🤖 AI Summary
To address insufficient uncertainty quantification in Bayesian neural networks (BNNs) and deep ensembles (DEs) for classification, this paper proposes the *credal wrapper*: a novel framework that first maps model-averaged outputs to convex sets of probability distributions (credal sets), explicitly modeling epistemic uncertainty via upper and lower probabilities, and then applies an intersection probability transform to yield a unique, robust prediction. Unlike existing approaches, it unifies uncertainty representation across BNNs and DEs without relying on posterior approximations or assumptions about ensemble diversity. Extensive evaluation on CIFAR and ImageNet benchmarks—using VGG, ResNet, and ViT architectures—demonstrates that the credal wrapper significantly outperforms BNN and DE baselines in out-of-distribution detection and robustness to input perturbations, achieving lower expected calibration error (ECE) and superior uncertainty discrimination.
📝 Abstract
This paper presents an innovative approach, called credal wrapper, to formulating a credal set representation of model averaging for Bayesian neural networks (BNNs) and deep ensembles (DEs), capable of improving uncertainty estimation in classification tasks. Given a finite collection of single predictive distributions derived from BNNs or DEs, the proposed credal wrapper approach extracts an upper and a lower probability bound per class, acknowledging the epistemic uncertainty due to the availability of a limited amount of distributions.

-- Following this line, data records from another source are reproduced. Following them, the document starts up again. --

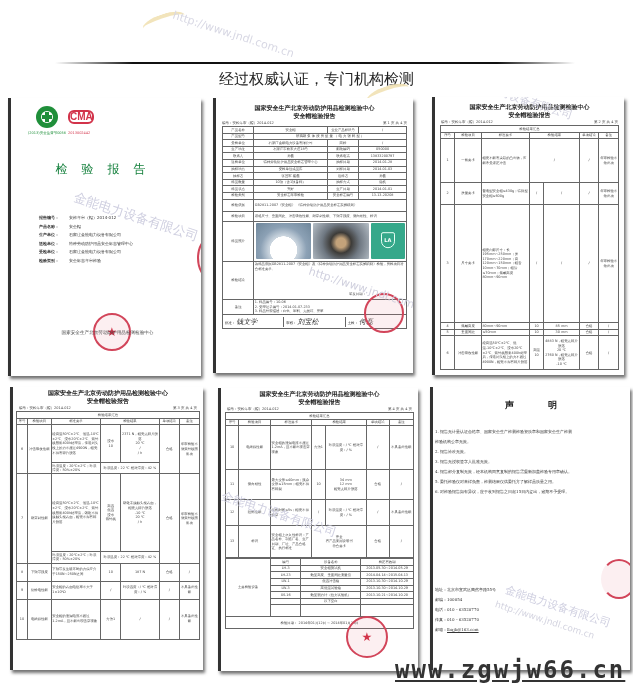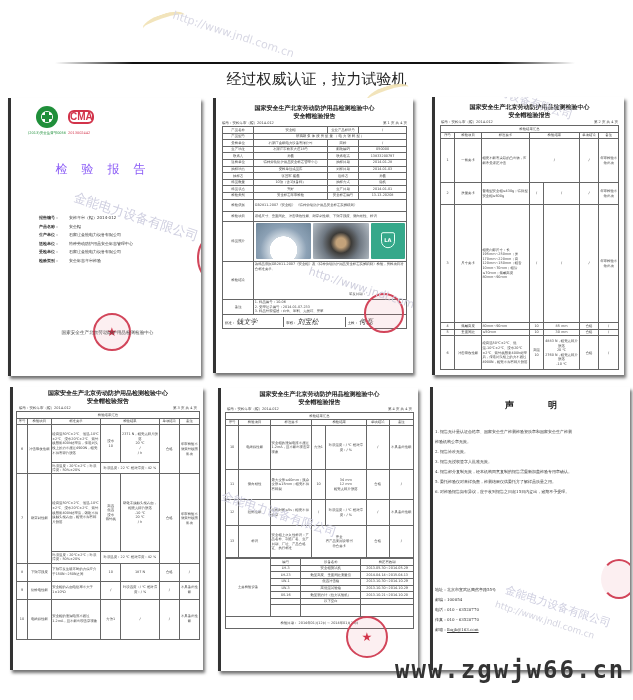--- a/index.html
+++ b/index.html
@@ -77,7 +77,7 @@
   <div class="wm-swoosh" style="left:142px;top:14px;"></div>
   <div class="wm-text" style="left:170px;top:28px;">http://www.jndl.com.cn</div>
   <div class="banner-line"></div>
-  <div class="banner-sub">经过权威认证，拉力试验机</div>
+  <div class="banner-sub">经过权威认证，专门机构检测</div>
   <div class="wm-swoosh" style="left:366px;top:86px;"></div>
 </div>
 

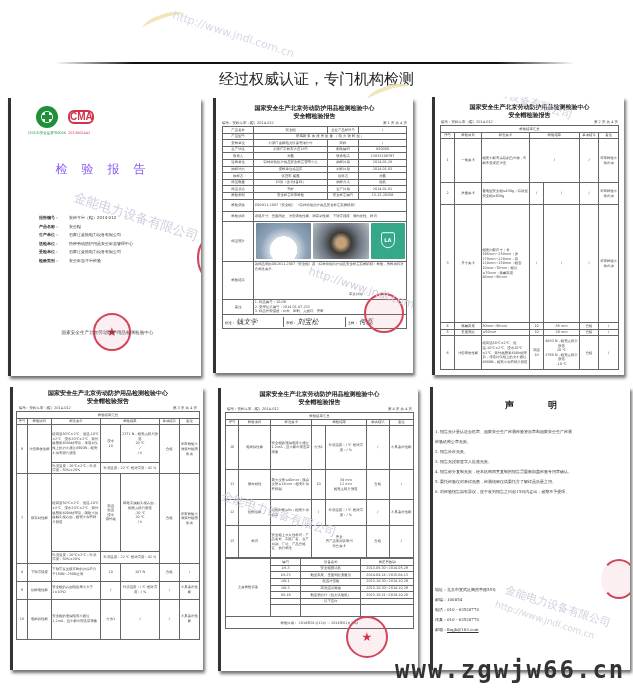--- a/index.html
+++ b/index.html
@@ -34,7 +34,7 @@
   .logo-green-cap { position: absolute; left: 17px; top: 33px; font-size: 3.5px; color: #1f8f3a; white-space: nowrap; }
   .logo-cma { position: absolute; left: 57px; top: 12px; width: 26px; height: 14px; border: 2px solid #d2334a; border-radius: 6px; color: #d2334a; font-weight: bold; font-size: 10px; line-height: 10px; text-align: center; font-family: "Liberation Sans", sans-serif; }
   .logo-cma-cap { position: absolute; left: 57px; top: 33px; font-size: 3.5px; color: #d2334a; }
-  .d1-title { position: absolute; left: 0; width: 193px; top: 63px; text-align: center; font-family: "DejaVu Serif", serif; font-size: 12px; letter-spacing: 14px; color: #8b5cf6; }
+  .d1-title { position: absolute; left: 0; width: 193px; top: 63px; text-align: center; font-family: "DejaVu Serif", serif; font-size: 12px; letter-spacing: 14px; color: #15803d; }
   .d1-fields { position: absolute; left: 28px; top: 116px; }
   .d1-row { display: flex; font-size: 4px; line-height: 8.5px; color: #333; white-space: nowrap; }
   .d1-row .k { width: 30px; font-weight: bold; }

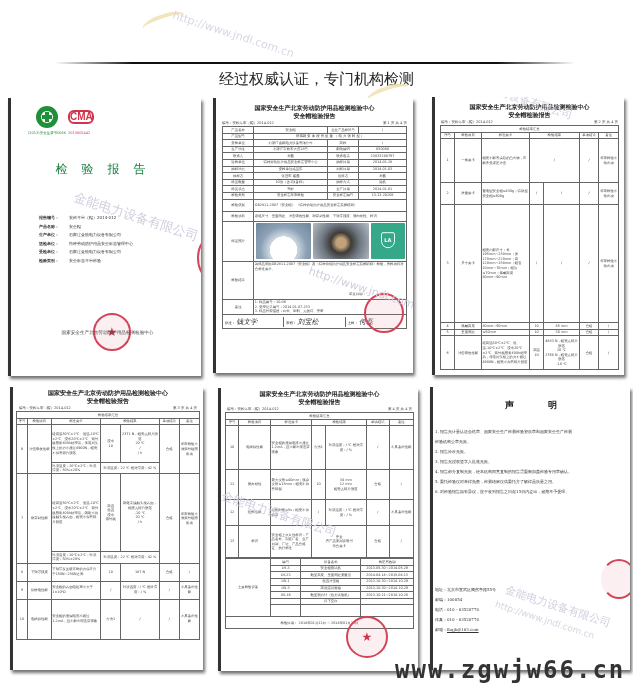--- a/index.html
+++ b/index.html
@@ -68,7 +68,7 @@
   .d6-contact div { font-family: "DejaVu Serif", serif; font-size: 4px; line-height: 10px; color: #333; white-space: nowrap; }
   .d6-contact .mail { text-decoration: underline; }
 
-  .site-watermark { position: absolute; left: 395px; top: 657px; font-family: "DejaVu Sans Mono", monospace; font-weight: bold; font-size: 24px; letter-spacing: 2px; color: #333; line-height: 26px; white-space: nowrap; }
+  .site-watermark { position: absolute; left: 395px; top: 657px; font-family: "DejaVu Sans Mono", monospace; font-weight: bold; font-size: 24px; letter-spacing: 2px; color: #333; line-height: 26px; white-space: nowrap; text-decoration: underline; }
 </style>
 </head>
 <body>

Such probability intervals over classes can be mapped on a convex set of probabilities (a credal set) from which, in turn, a unique prediction can be obtained using a transformation called intersection probability transformation. In this article, we conduct extensive experiments on several out-of-distribution (OOD) detection benchmarks, encompassing various dataset pairs (CIFAR10/100 vs SVHN/Tiny-ImageNet, CIFAR10 vs CIFAR10-C, CIFAR100 vs CIFAR100-C and ImageNet vs ImageNet-O) and using different network architectures (such as VGG16, ResNet-18/50, EfficientNet B2, and ViT Base). Compared to the BNN and DE baselines, the proposed credal wrapper method exhibits superior performance in uncertainty estimation and achieves a lower expected calibration error on corrupted data.